• Task: Please output the listing below character for character and omit the images.

• Extracted records:
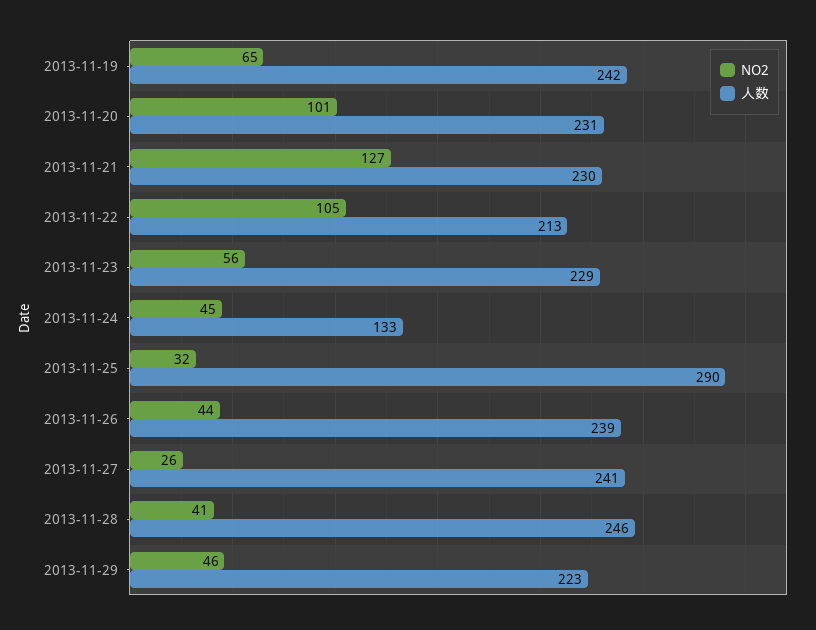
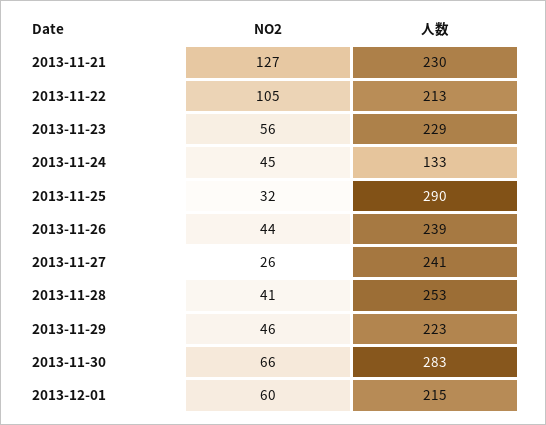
NO2, 2013-11-19: 65 -> none
人数, 2013-11-19: 242 -> none
NO2, 2013-11-20: 101 -> none
人数, 2013-11-20: 231 -> none
人数, 2013-11-28: 246 -> 253
NO2, 2013-11-30: none -> 66
人数, 2013-11-30: none -> 283
NO2, 2013-12-01: none -> 60
人数, 2013-12-01: none -> 215

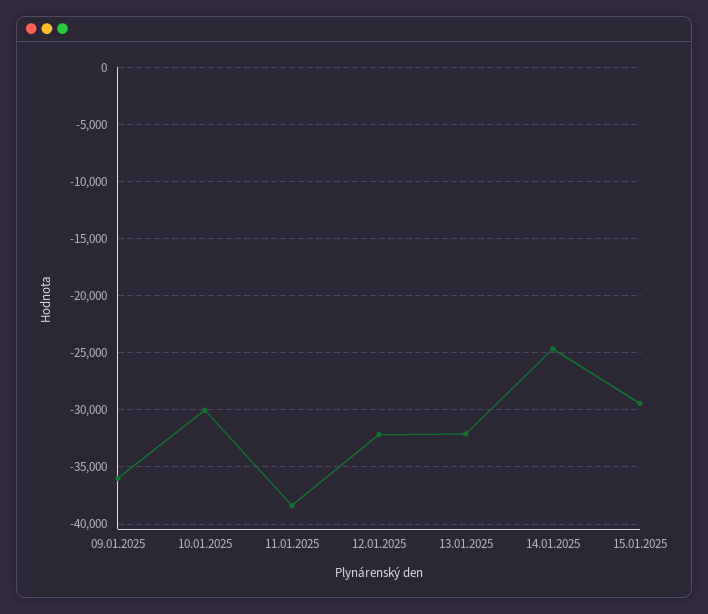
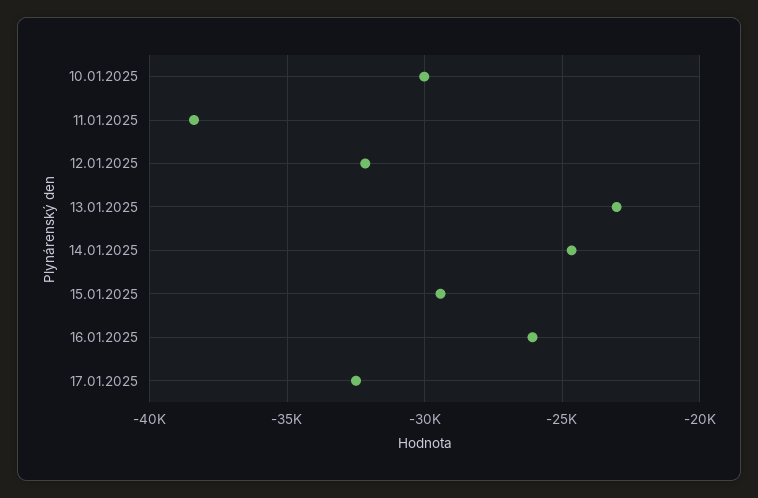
09.01.2025: -36000 -> none
13.01.2025: -32000 -> -23000
16.01.2025: none -> -26000
17.01.2025: none -> -32500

• Output of the task:
NO2, 2013-11-19: 65 -> none
人数, 2013-11-19: 242 -> none
NO2, 2013-11-20: 101 -> none
人数, 2013-11-20: 231 -> none
人数, 2013-11-28: 246 -> 253
NO2, 2013-11-30: none -> 66
人数, 2013-11-30: none -> 283
NO2, 2013-12-01: none -> 60
人数, 2013-12-01: none -> 215

09.01.2025: -36000 -> none
13.01.2025: -32000 -> -23000
16.01.2025: none -> -26000
17.01.2025: none -> -32500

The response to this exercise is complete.